Hardware Licenses Harder to Estimate and Count
Vendors using hardware-based metrics like CPU-count or performance-based like MIPS or "power units", will be challenged by uncertainties over what the quantities of licenses are (or should be) and how to fairly track and monitor the software in use.
When hardware enclosures in a data center each contained one, single-core CPU, it was easy to estimate the number of licenses required. Counting "CPUs" meant counting "boxes" and it was easy for a customer to estimate how many licenses were needed and a sales rep to quote a price.
But estimating the number of licenses is more difficult for customers now that CPU architectures have grown more complex. Multiple CPUs and multiple cores per CPU within an enclosure are the rule and not the exception these days. This makes it harder for customers to estimate license requirements while making it harder for vendors to monitor licenses in use.
Trust Me Licensing Becomes Less Acceptable
The "trust-me" licensing that has been used for many years ("Trust me. We'll comply with your license agreement and won't use more than we pay for.") will become less acceptable. When companies were willing to pay and sales people got the money upfront, trust-me licenses were fine.

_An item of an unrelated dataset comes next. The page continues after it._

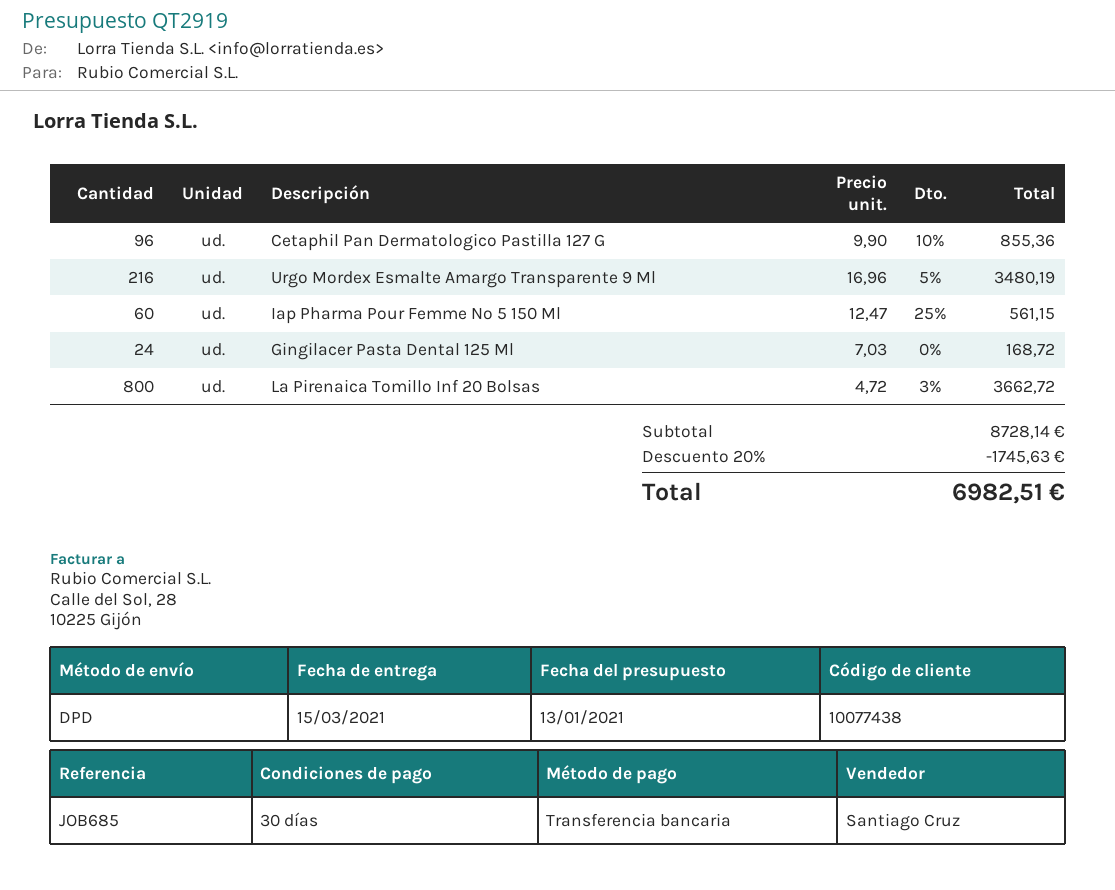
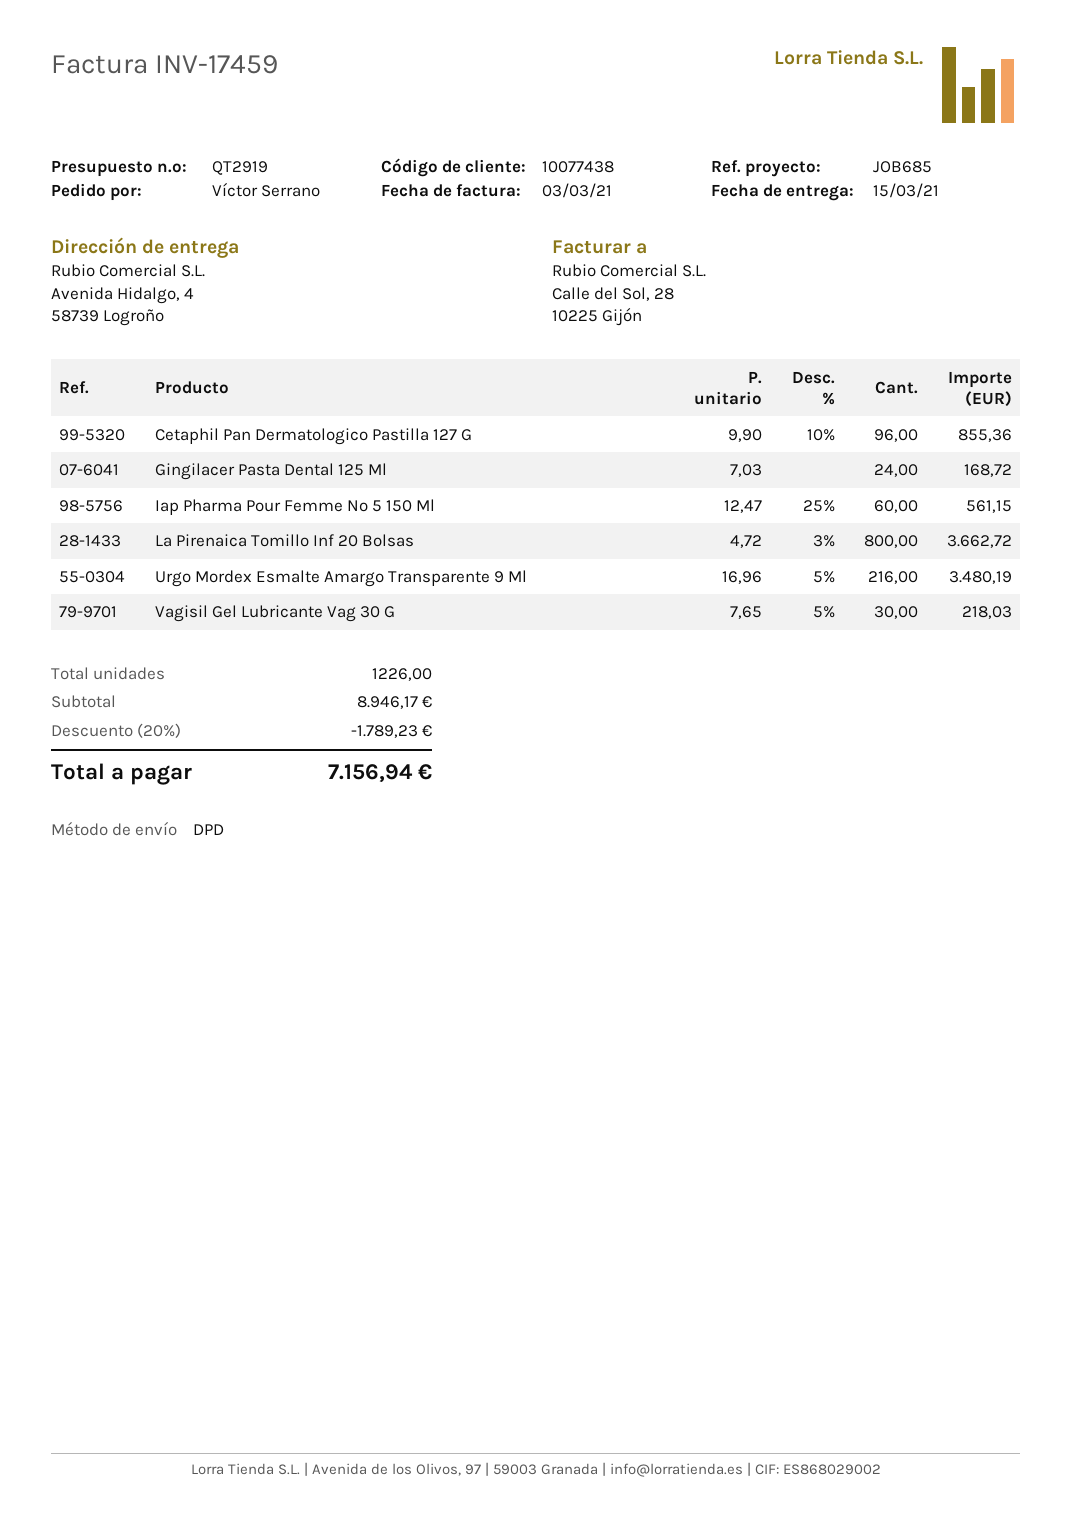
Vagisil Gel Lubricante Vag 30 G: none -> 30 x 7.65 - 5% = 218.03
subtotal: 8728.14 -> 8946.17
discount: 20% = 1745.63 -> 20% = 1789.23
total: 6982.51 -> 7156.94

Today, with everyone focused on costs and revenues, vendors think customers are underpaying for licenses in use and customers think they are over-licensed and paying too much. In these economic times, both parties will be more interested what is actually being used or paid for. With multiple cores and especially virtualization, license monitoring and compliance auditing will become more difficult and expensive if it can be done at all.
With virtualization, one might even argue, the amount of hardware in use can't be counted and, aside from running the software, the hardware may be irrelevant since it is "in the cloud".
More Powerful Processors Affect Sales of Hardware-Based Licenses
As Moore's Law marches on and processor power increases, the cost of hardware continues to drop. This makes the stable or rising prices of software licenses look expensive relative to the declining cost of the hardware thereby putting pressure on price levels.
With more processing power available, fewer processors or cores are needed to run software that serves a given population of users. Even though application usage may be growing, the growth in new licenses sold will fall behind the growth in usage. This means development costs will be amortized over fewer licenses thereby affecting a vendor's return on investment.
Hardware-based licensing has existed since the beginning of computer time (i.e. the 60s and 70s) and may continue. But vendors doing business this way may do what the buggy whip manufacturers did - evolve into manufacturers of special purpose whips and riding crops. Like the manufacturers of whips, software vendors using hardware-based licensing may also find alternative, less savory sales outlets or customers.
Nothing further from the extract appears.